Glenarvan écoutait en silence les paroles du catapaz. Celui-ci était évidemment dans les conditions de son marché. Ses mules ne pouvaient aller plus loin. Cependant, quand la proposition fut faite de rebrousser chemin, Glenarvan se retourna vers ses compagnons, et leur dit:

«Voulez-vous passer quand même?

—Nous voulons vous suivre, répondit Tom Austin.

—Et même vous précéder, ajouta Paganel. De quoi s’agit-il, après tout? De franchir une chaîne de montagnes, dont les versants opposés offrent une descente incomparablement plus facile! Cela fait, nous trouverons les baqueanos argentins qui nous guideront à travers les pampas, et des chevaux rapides habitués à galoper dans les plaines.
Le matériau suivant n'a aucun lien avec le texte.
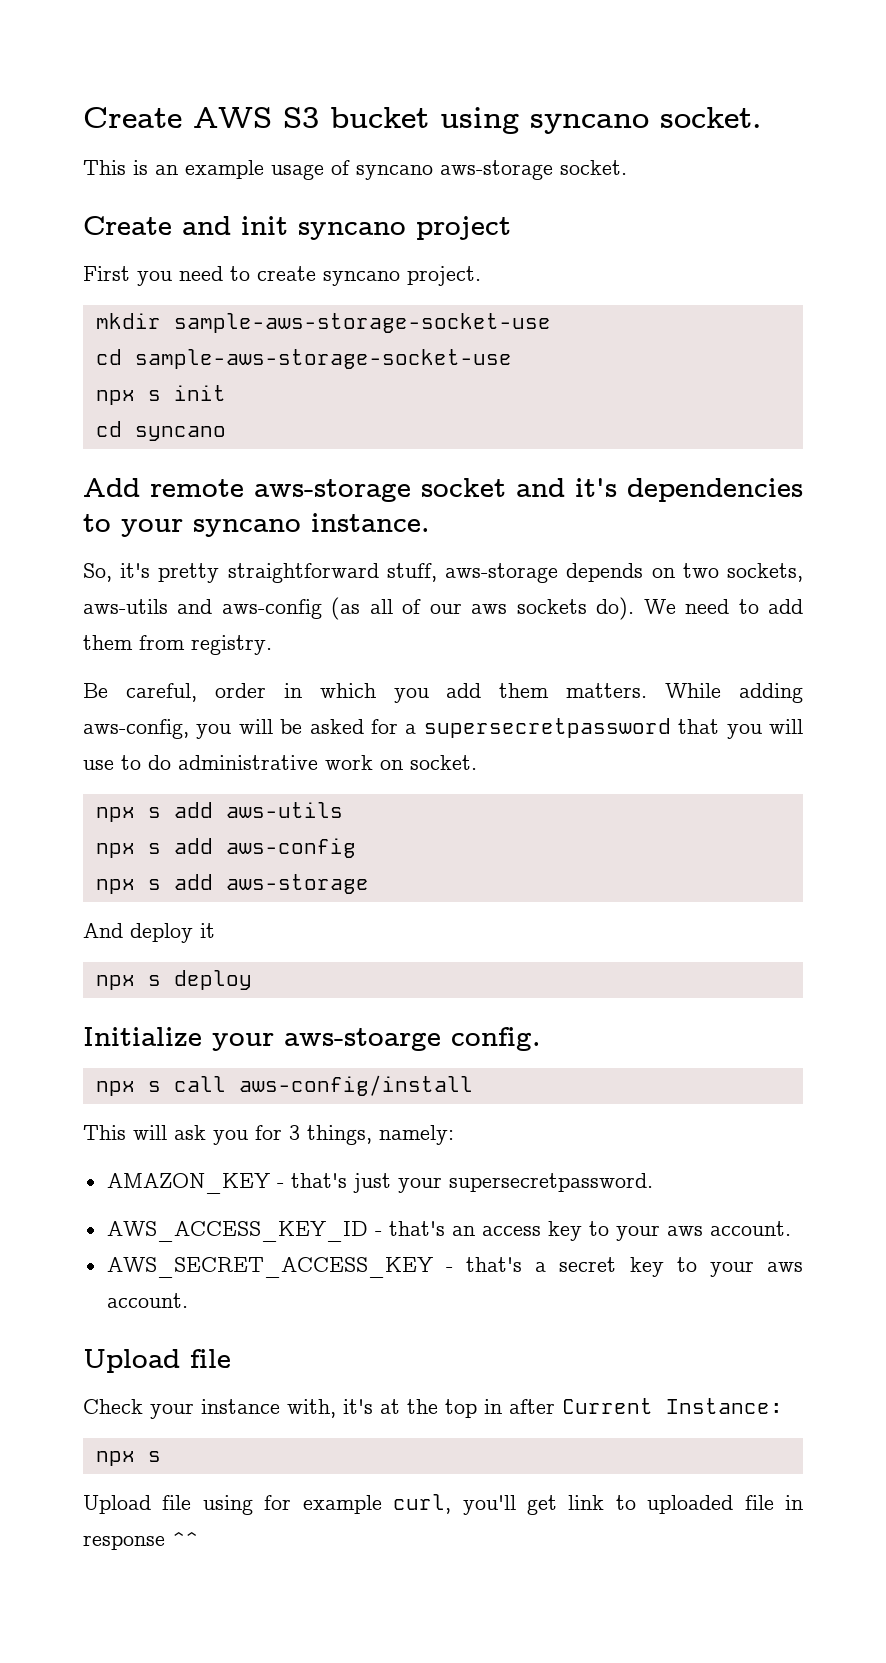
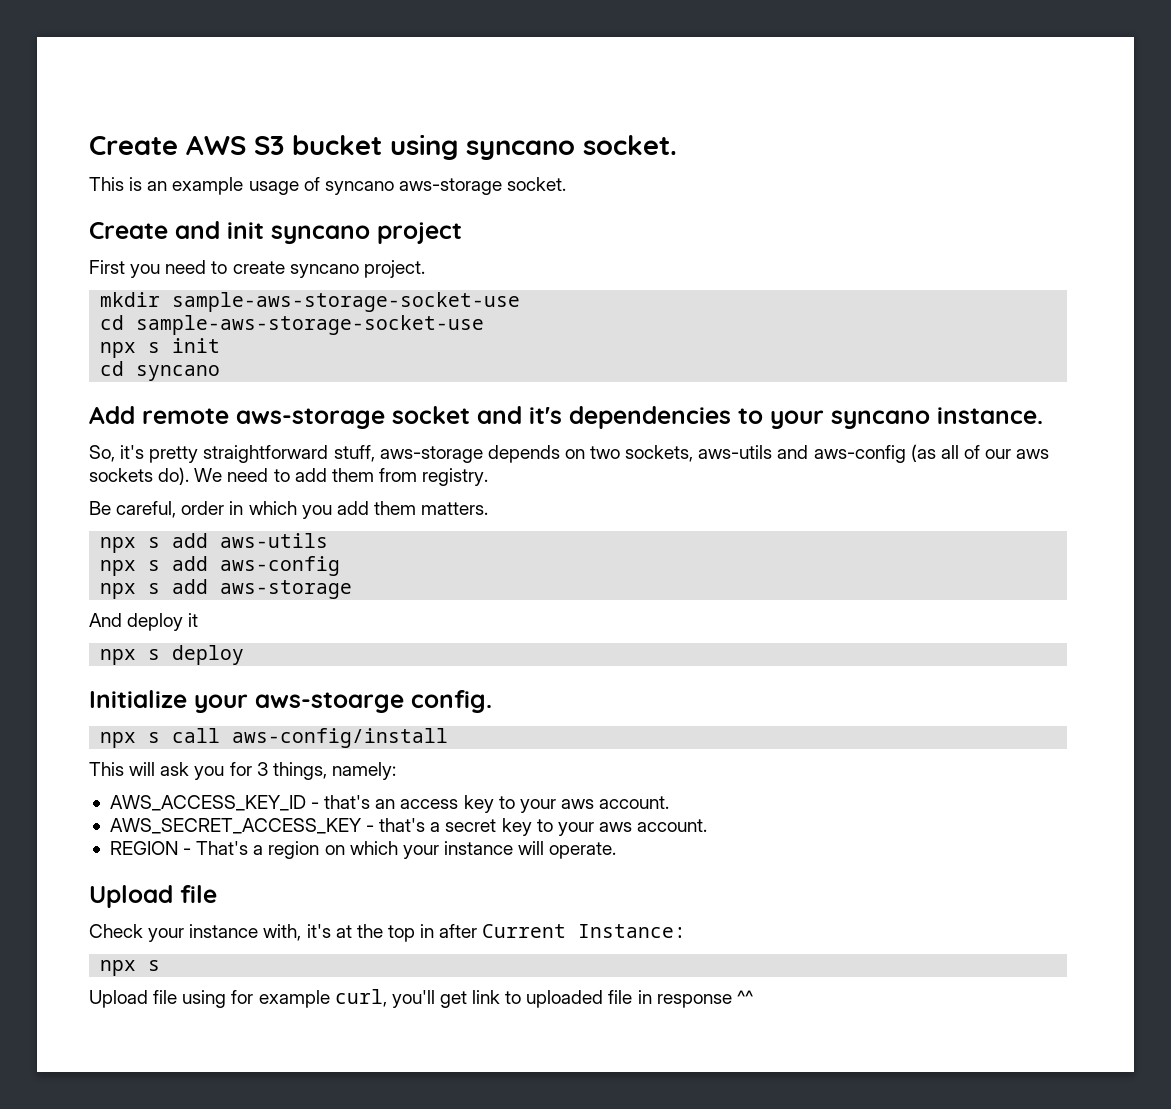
[665,683,803,703] [83,718,803,739] [83,755,477,770] While adding aws-config, you will be asked for a supersecretpassword that you will use to do administrative work on socket. -> (489, 508) none
[106,1173,653,1194] // AMAZON_KEY - that's just your supersecretpassword. -> (396, 771) none
(188, 1300) none -> [109,841,617,859] // REGION - That's a region on which your instance will operate.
En avant donc, et sans hésiter.

—En avant! s’écrièrent les compagnons de Glenarvan.

—Vous ne nous accompagnez pas? demanda celui-ci au catapaz.

—Je suis conducteur de mules, répondit le muletier.

—À votre aise.

—On se passera de lui, dit Paganel; de l’autre côté de cette muraille, nous retrouverons les sentiers d’Antuco, et je me fais fort de vous conduire au bas de la montagne aussi directement que le meilleur guide des cordillères.»

Glenarvan régla donc avec le catapaz, et le congédia, lui, ses péons et ses mules. Les armes, les instruments et quelques vivres furent répartis entre les sept voyageurs. D’un commun accord, on décida que l’ascension serait immédiatement reprise, et que, s’il le fallait, on voyagerait une partie de la nuit. Sur le talus de gauche serpentait un sentier abrupt que des mules n’auraient pu franchir.